[[ Data for this task open ]]

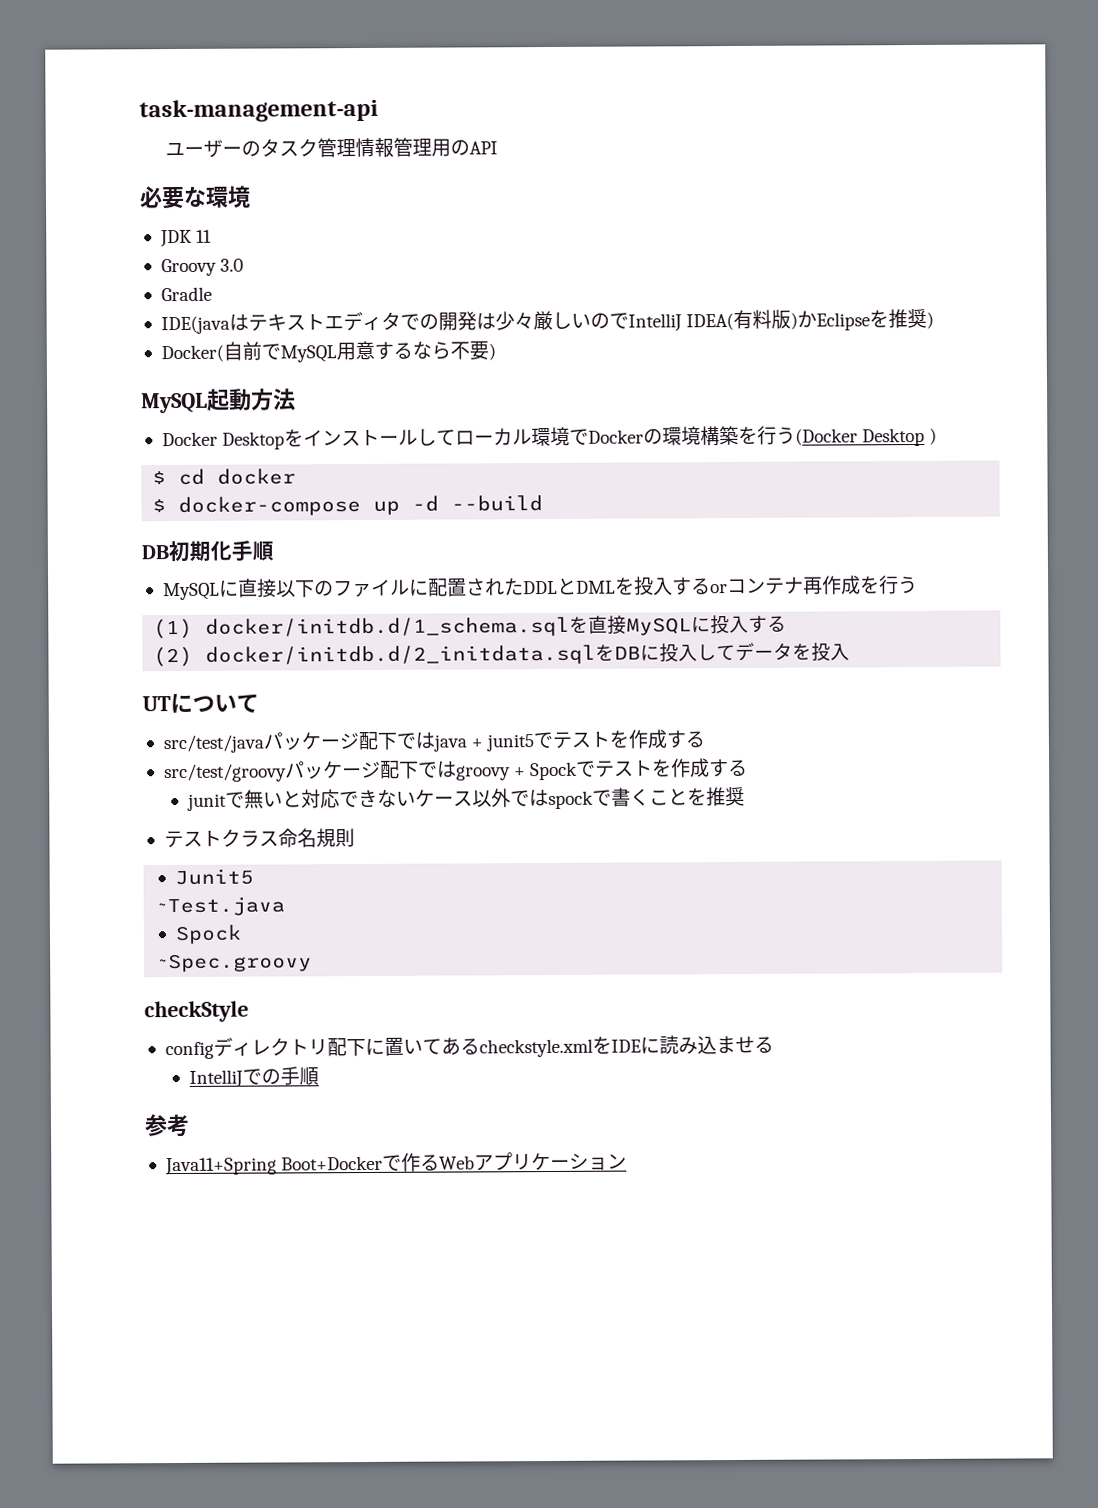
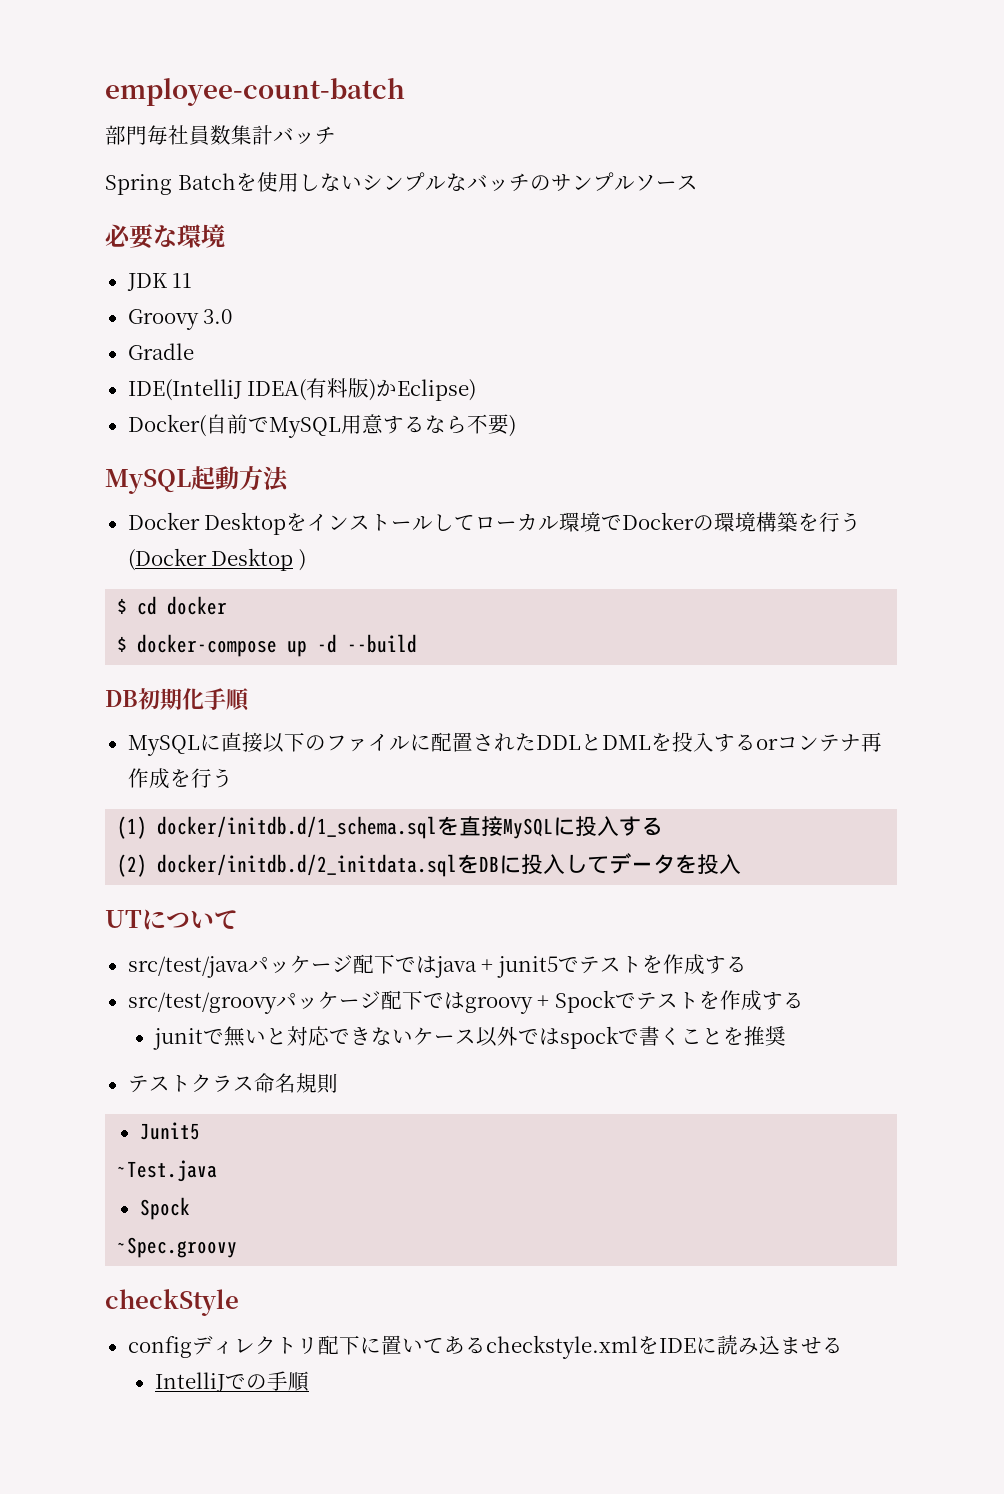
- task-management-api
- ユーザーのタスク管理情報管理用のAPI
+ employee-count-batch
+ 部門毎社員数集計バッチ
+ Spring Batchを使用しないシンプルなバッチのサンプルソース
- IDE(javaはテキストエディタでの開発は少々厳しいのでIntelliJ IDEA(有料版)かEclipseを推奨)
+ IDE(IntelliJ IDEA(有料版)かEclipse)
- 参考
- Java11+Spring Boot+Dockerで作るWebアプリケーション

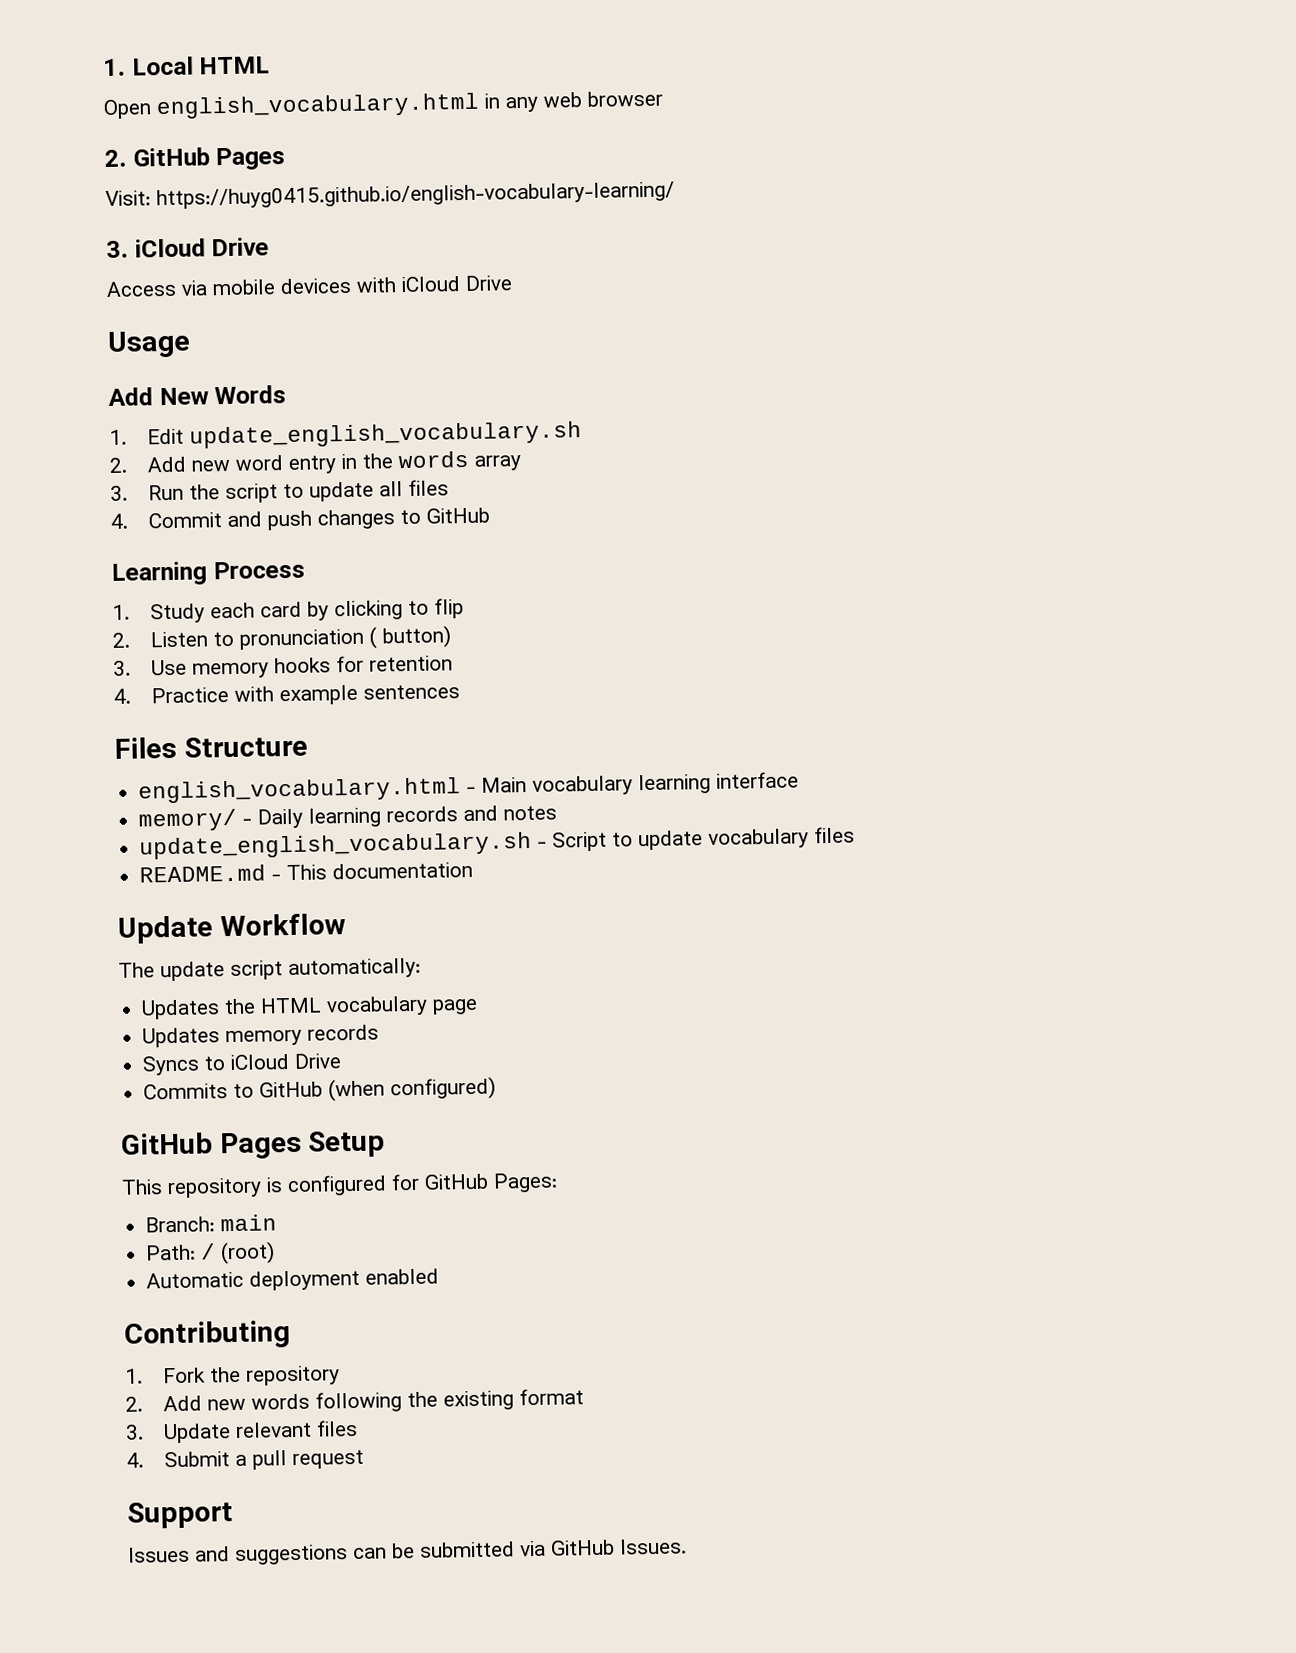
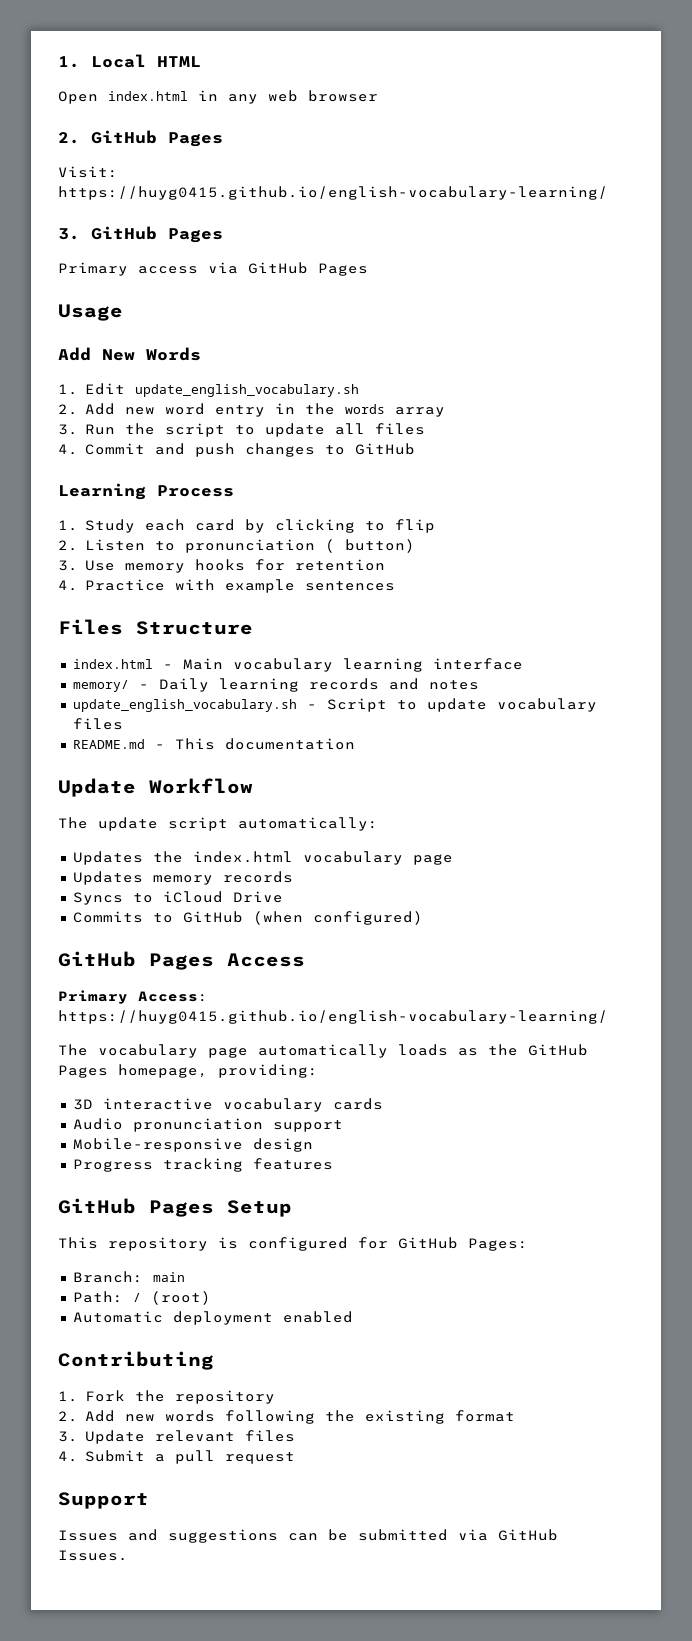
- Open english_vocabulary.html in any web browser
+ Open index.html in any web browser
- 3. iCloud Drive
- Access via mobile devices with iCloud Drive
+ 3. GitHub Pages
+ Primary access via GitHub Pages
- english_vocabulary.html - Main vocabulary learning interface
+ index.html - Main vocabulary learning interface
- Updates the HTML vocabulary page
+ Updates the index.html vocabulary page
+ GitHub Pages Access
+ Primary Access: https://huyg0415.github.io/english-vocabulary-learning/
+ The vocabulary page automatically loads as the GitHub Pages homepage, providing:
+ 3D interactive vocabulary cards
+ Audio pronunciation support
+ Mobile-responsive design
+ Progress tracking features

[[ Data for this task closed ]]

§ Activity
Please set down the lines above word for word and leave out the pictures.

§ Answer space
- task-management-api
- ユーザーのタスク管理情報管理用のAPI
+ employee-count-batch
+ 部門毎社員数集計バッチ
+ Spring Batchを使用しないシンプルなバッチのサンプルソース
- IDE(javaはテキストエディタでの開発は少々厳しいのでIntelliJ IDEA(有料版)かEclipseを推奨)
+ IDE(IntelliJ IDEA(有料版)かEclipse)
- 参考
- Java11+Spring Boot+Dockerで作るWebアプリケーション

- Open english_vocabulary.html in any web browser
+ Open index.html in any web browser
- 3. iCloud Drive
- Access via mobile devices with iCloud Drive
+ 3. GitHub Pages
+ Primary access via GitHub Pages
- english_vocabulary.html - Main vocabulary learning interface
+ index.html - Main vocabulary learning interface
- Updates the HTML vocabulary page
+ Updates the index.html vocabulary page
+ GitHub Pages Access
+ Primary Access: https://huyg0415.github.io/english-vocabulary-learning/
+ The vocabulary page automatically loads as the GitHub Pages homepage, providing:
+ 3D interactive vocabulary cards
+ Audio pronunciation support
+ Mobile-responsive design
+ Progress tracking features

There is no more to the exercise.